Software vendors and analysts love to rattle off scary numbers about how many thousands of dollars per minute or hour an infrastructure outage will cost the typical company. Those numbers can be scary indeed; for example, Gartner quotes $5,400 per minute as the cost borne by a medium to large-sized retailer.
Your company, however, is most likely not identical to the “typical” company on which the numbers are based. In fact, the cost of an outage can vary widely depending on a variety of factors specific to your organization.
In this article, we explain how you can calculate the cost of an outage for your particular organization. My goal is not to convince you that outages don’t actually cost that much – they certainly can, as you’ll see – but instead to help IT teams and managers determine the actual cost of an outage instead of relying on general calculations that are based on arbitrary circumstances.

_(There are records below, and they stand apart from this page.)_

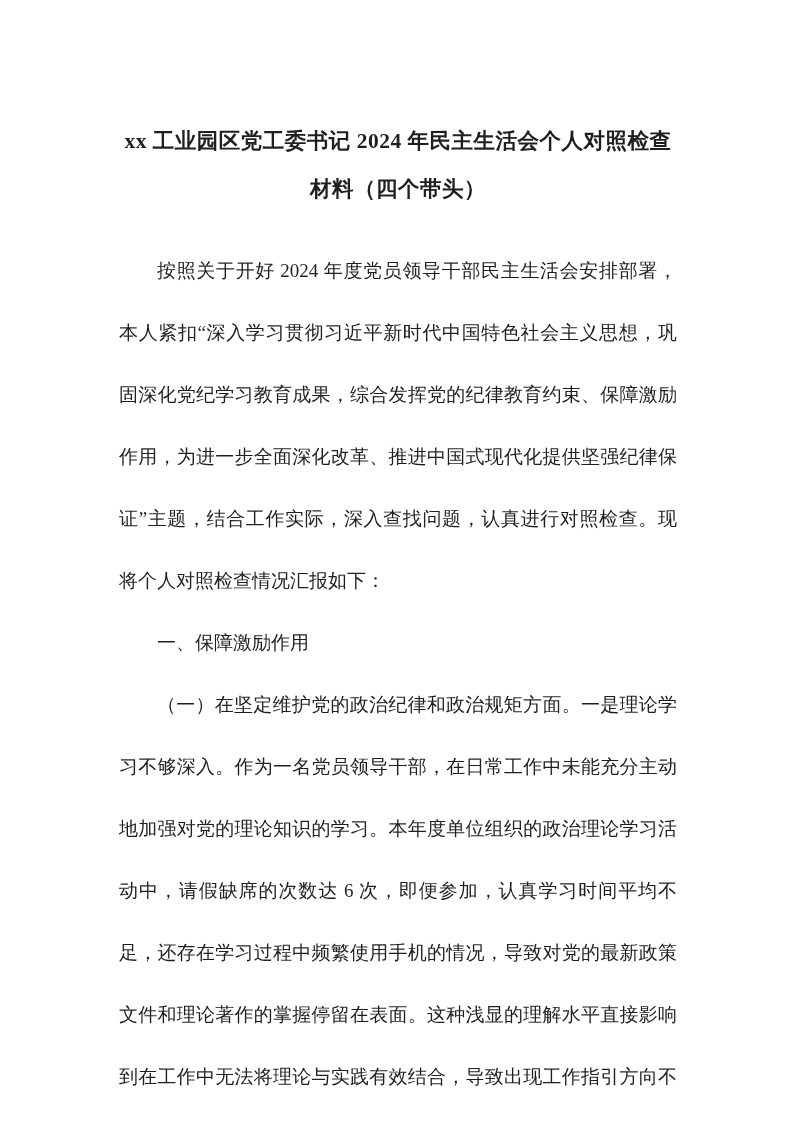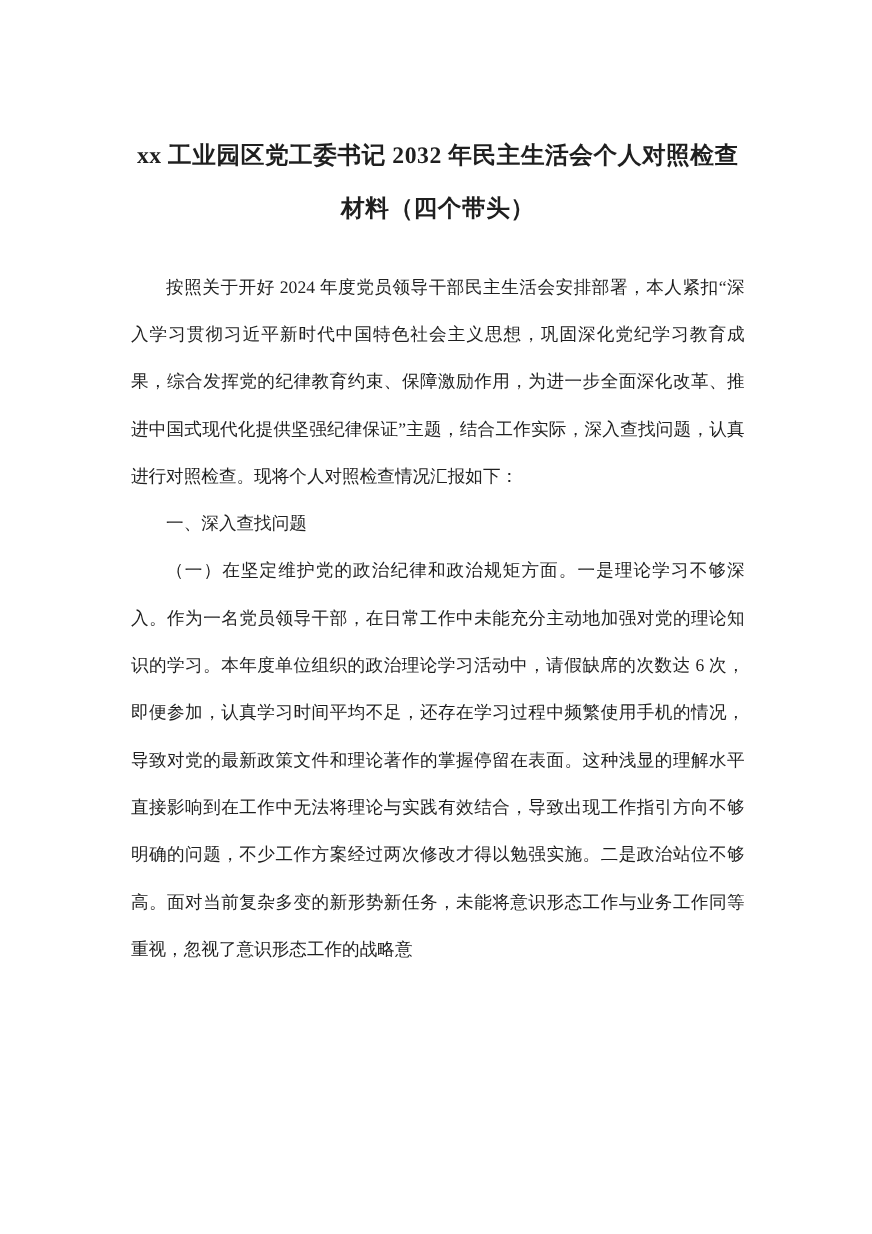--- a/index.html
+++ b/index.html
@@ -51,7 +51,7 @@
 <body>
 
 <div class="page">
-  <h1 class="doc-title">xx 工业园区党工委书记 2032 年民主生活会个人对照检查材料（四个带头）</h1>
+  <h1 class="doc-title">xx 工业园区党工委书记 2024 年民主生活会个人对照检查材料（四个带头）</h1>
   <div class="doc-body">
     <p class="para">按照关于开好 2024 年度党员领导干部民主生活会安排部署，本人紧扣“深入学习贯彻习近平新时代中国特色社会主义思想，巩固深化党纪学习教育成果，综合发挥党的纪律教育约束、保障激励作用，为进一步全面深化改革、推进中国式现代化提供坚强纪律保证”主题，结合工作实际，深入查找问题，认真进行对照检查。现将个人对照检查情况汇报如下：</p>
     <p class="para">一、深入查找问题</p>

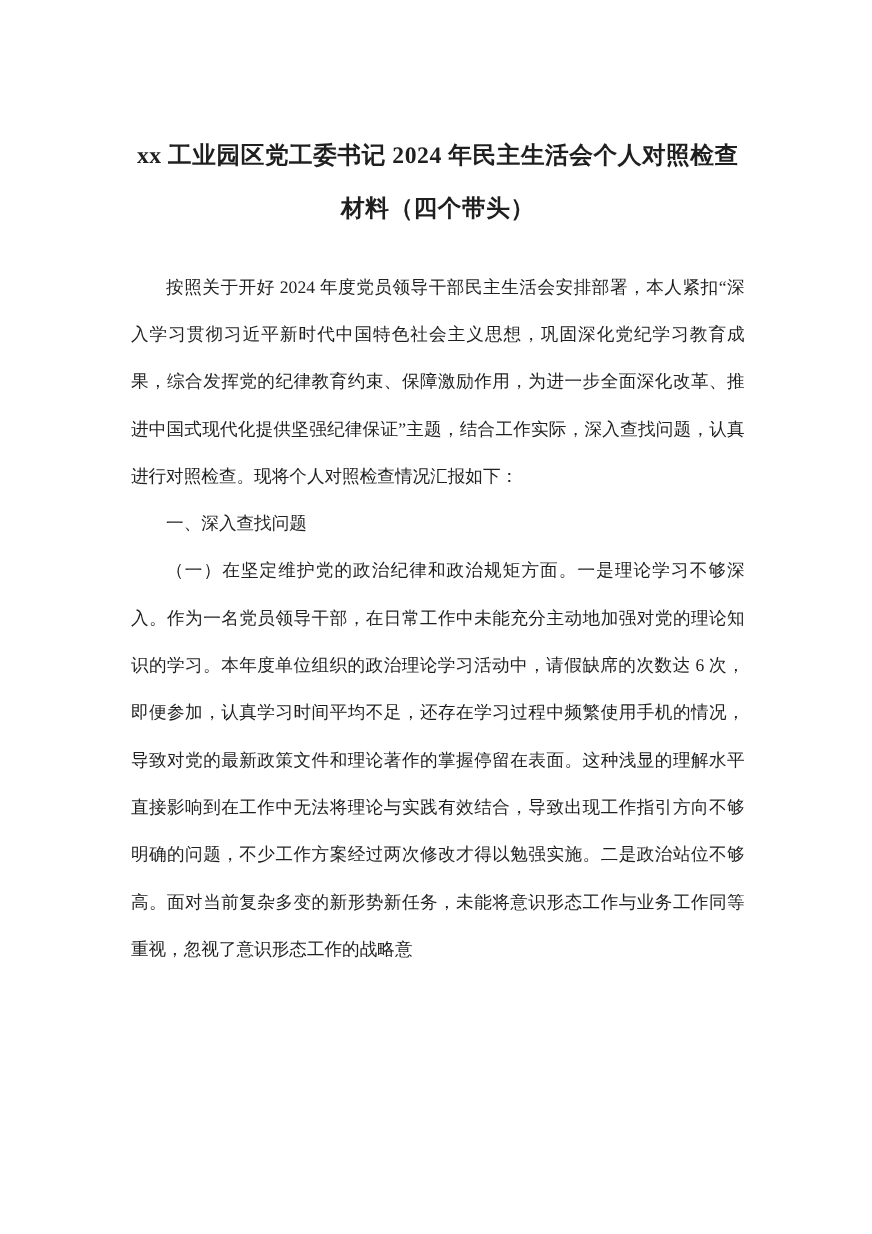--- a/index.html
+++ b/index.html
@@ -37,9 +37,9 @@
   }
   .para {
     margin: 0;
-    font-size: 16px;
+    font-size: 19px;
     font-weight: 400;
-    line-height: 43px;
+    line-height: 62px;
     text-align: justify;
     text-justify: inter-character;
     text-indent: 2em;

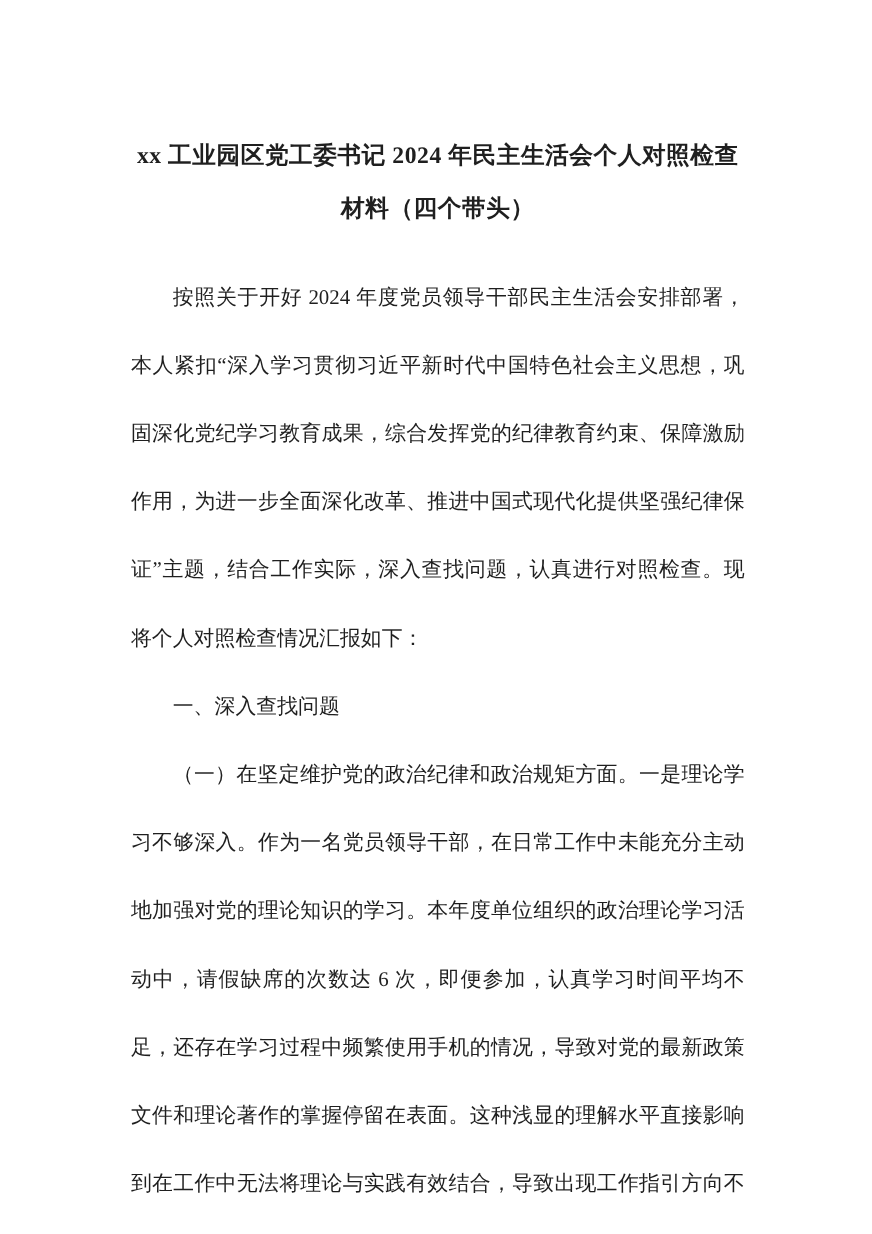--- a/index.html
+++ b/index.html
@@ -54,7 +54,7 @@
   <h1 class="doc-title">xx 工业园区党工委书记 2024 年民主生活会个人对照检查材料（四个带头）</h1>
   <div class="doc-body">
     <p class="para">按照关于开好 2024 年度党员领导干部民主生活会安排部署，本人紧扣“深入学习贯彻习近平新时代中国特色社会主义思想，巩固深化党纪学习教育成果，综合发挥党的纪律教育约束、保障激励作用，为进一步全面深化改革、推进中国式现代化提供坚强纪律保证”主题，结合工作实际，深入查找问题，认真进行对照检查。现将个人对照检查情况汇报如下：</p>
-    <p class="para">一、深入查找问题</p>
+    <p class="para">一、保障激励作用</p>
     <p class="para">（一）在坚定维护党的政治纪律和政治规矩方面。一是理论学习不够深入。作为一名党员领导干部，在日常工作中未能充分主动地加强对党的理论知识的学习。本年度单位组织的政治理论学习活动中，请假缺席的次数达 6 次，即便参加，认真学习时间平均不足，还存在学习过程中频繁使用手机的情况，导致对党的最新政策文件和理论著作的掌握停留在表面。这种浅显的理解水平直接影响到在工作中无法将理论与实践有效结合，导致出现工作指引方向不够明确的问题，不少工作方案经过两次修改才得以勉强实施。二是政治站位不够高。面对当前复杂多变的新形势新任务，未能将意识形态工作与业务工作同等重视，忽视了意识形态工作的战略意</p>
   </div>
 </div>

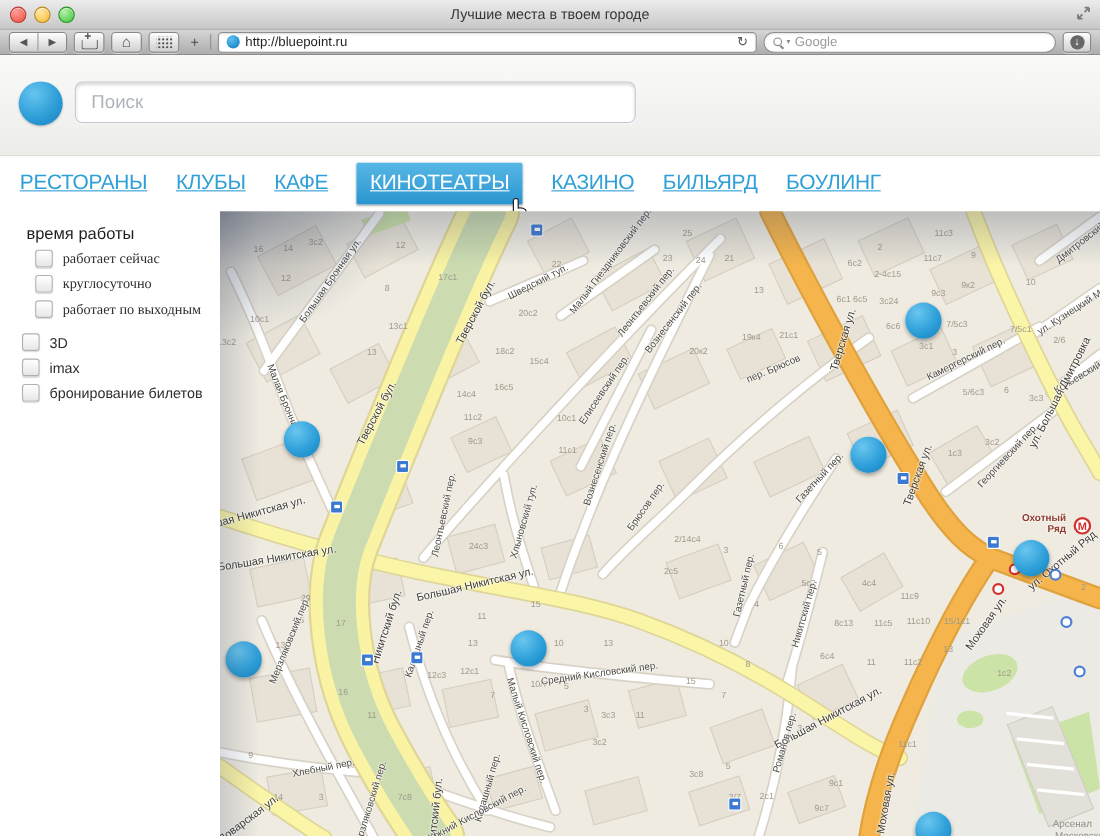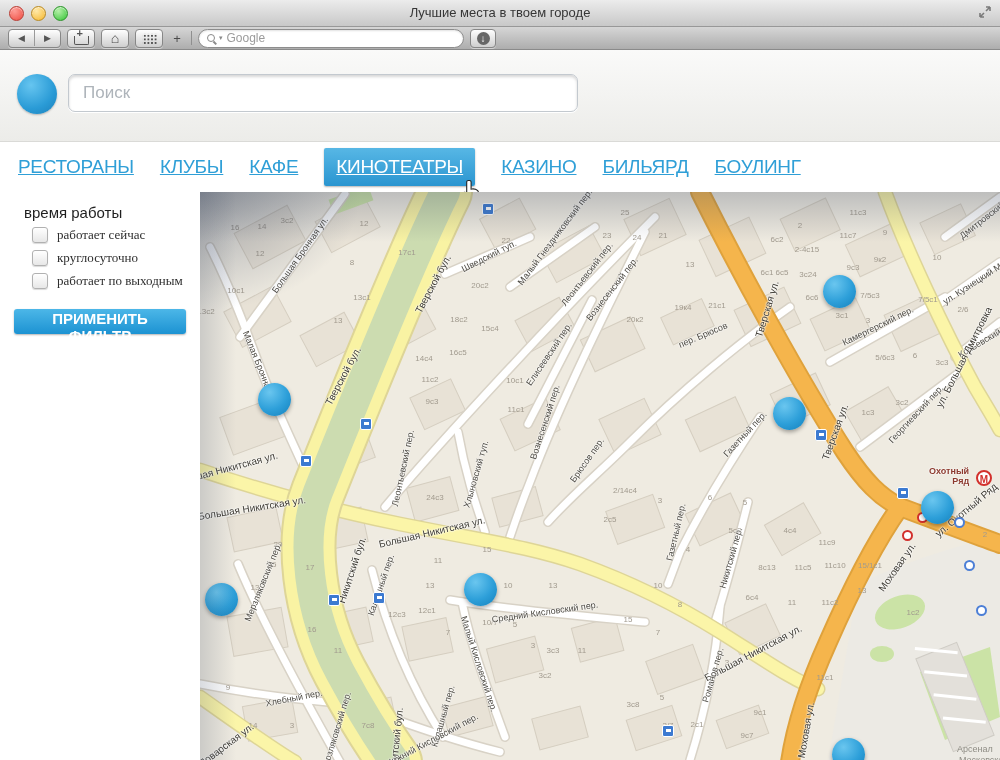--- a/index.html
+++ b/index.html
@@ -136,6 +136,11 @@
     </div>
   <div class="tbtn newtab">+</div>
   <div class="tsep"></div>
+  <div class="urlfield">
+    <span class="fav"></span>
+    <span class="grow">http://bluepoint.ru</span>
+    <span class="reload">↻</span>
+  </div>
   <div class="searchfield">
     <span class="mag"></span>
     <span class="caret">▾</span>

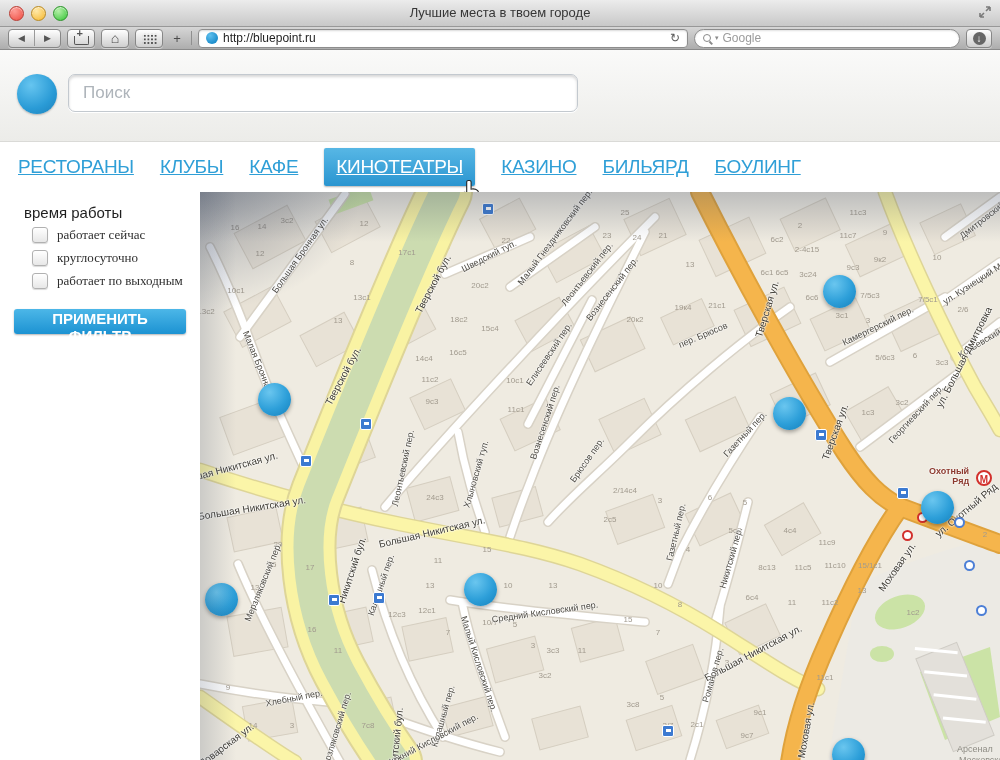--- a/index.html
+++ b/index.html
@@ -184,6 +184,20 @@
           <div class="f-row indent">
             <span class="cb"></span>
             <span class="f-label">работает по выходным</span>
+          </div>
+        </div>
+        <div class="f-group">
+          <div class="f-row">
+            <span class="cb"></span>
+            <span class="f-label">3D</span>
+          </div>
+          <div class="f-row">
+            <span class="cb"></span>
+            <span class="f-label">imax</span>
+          </div>
+          <div class="f-row">
+            <span class="cb"></span>
+            <span class="f-label">бронирование билетов</span>
           </div>
         </div>
       </div>

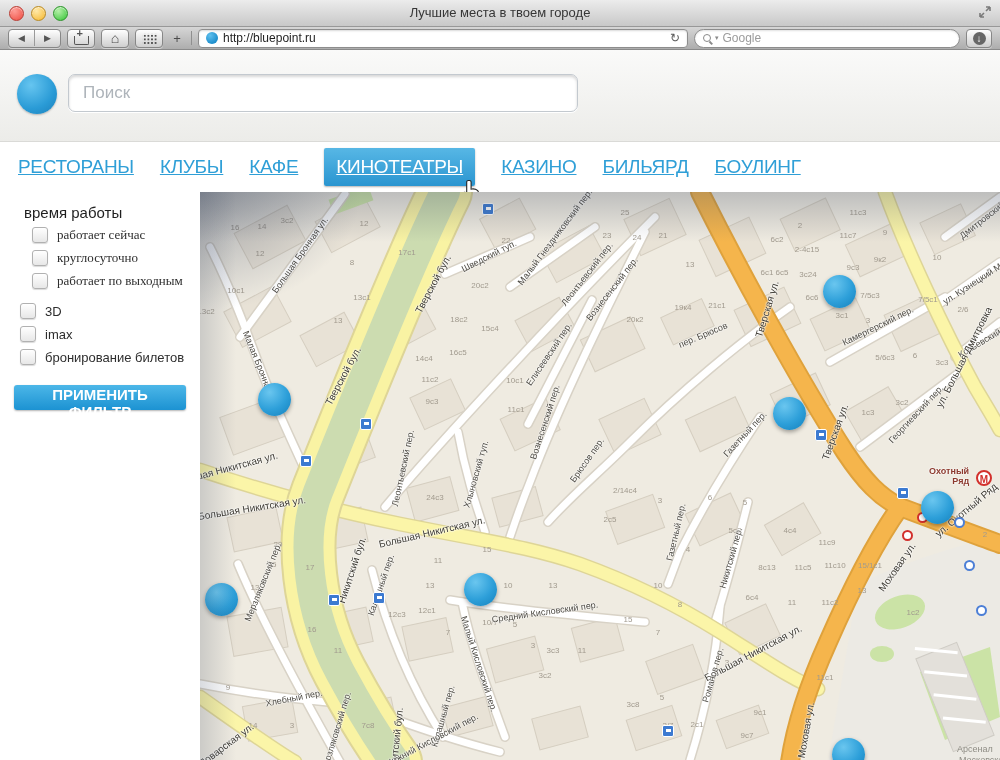--- a/index.html
+++ b/index.html
@@ -201,7 +201,6 @@
           </div>
         </div>
       </div>
-    <button class="apply">ПРИМЕНИТЬ ФИЛЬТР</button>
   </div>
 
   <div class="map" id="map">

Why calculate the per-minute cost?
Engineering, DevOps and SRE teams that feel they are underfunded are challenged to justify the value of critical technology services. They must be able to demonstrate to their business teams a return on investment. Being able to calculate he per-minute cost for outages in an organization creates a compelling case in raw numbers for why certain systems need to be maintained, and how financial investment is required.
It is not enough to know a single number for the entire company unless, of course, you are a small shop with only one application. Ideally, every service, whether or not it’s customer facing, should have at least a rough estimate on what it costs the organization per minute when it isn’t operational.
Calculating the per-minute cost
The average per-minute cost of an outage is not that complicated to calculate, but it does require a view outside of a pre-technology lens. The formula is:
Outage Cost = Potential Revenue + Lost Productivity Costs + Recovery Costs
Let’s go through the three key variables needed to calculate the outage cost.
Potential revenue is the top line number before any deductions for overhead, such as inventory costs. This should be based on typical weekly or monthly revenue. It gives a reliable number that can be used regardless of the time of day of an outage. If the service is only available a few hours per day or a few days per week, however, potential revenue figures should be calculated and tiered to reflect typical in-service periods..
The next factor is lost productivity costs, which are associated with normal operations that are idle, with nothing to do as a result of the outage;for example, the contact center staff when the phone system is down, or inventory pickers when the order system is down, or the 100 nodes running on AWS when the application crashes.
The third factor is all the costs associated with recovering the service. In some organizations these costs are minimized if their infrastructure and staffing levels are such that people are already working at 2 a.m. in the operations center and extra capacity is available for this exact purpose. Other recovery costs, however, could include replacement parts, consultants, overtime hours, and even discretionary items like mileage for drives to offsite storage facilities.
There is a potential for a fourth factor which is related to brand reputation and customer goodwill. Unless customer satisfaction metrics are in place, this can be difficult to quantify and translated into terms that stand up to the scrutiny of the finance department.
An example calculation would be for a small SaaS firm that does $5,000,000 per year in sales.
- Potential Revenue:
$5,000,000 / 365 days / 24 hours / 60 minutes = $9.51
- Lost Productivity Costs:
50 D4s v4 Azure hosts (@ $0.4813 per hour) / 60 minutes = $0.40
4 Azure SQL Server instances (@ $2.5824 per hour) / 60 minutes = $0.17
10 Contact Center agents (@ $15/hour) / 60 minutes = $2.50
- Recovery Costs:
Azure DevOps consultant ($200 per hour) / 60 minutes = $3.33
Total per minute: $15.91
In this article we intentionally used a small firm as an example in order to show that every minute counts during an outage, and it does not take long to justify the cost of tools that will reduce the mean time to recovery. Those tools include centralized alerting (every minute in the example pays for a team member’s one-month subscription on AlertOps), incident management, and intelligent monitoring solutions, which can also detect trends before an outage impacts anyone.
Everyone in an organization has the same ultimate goal: to spend the organization’s money as wisely as possible to ensure a good customer experience through stable and feature-rich service offerings. Knowing the per-minute cost of a service outage is a valuable universal tool to assist with organizational planning and allocation of resources to achieve that ultimate goal.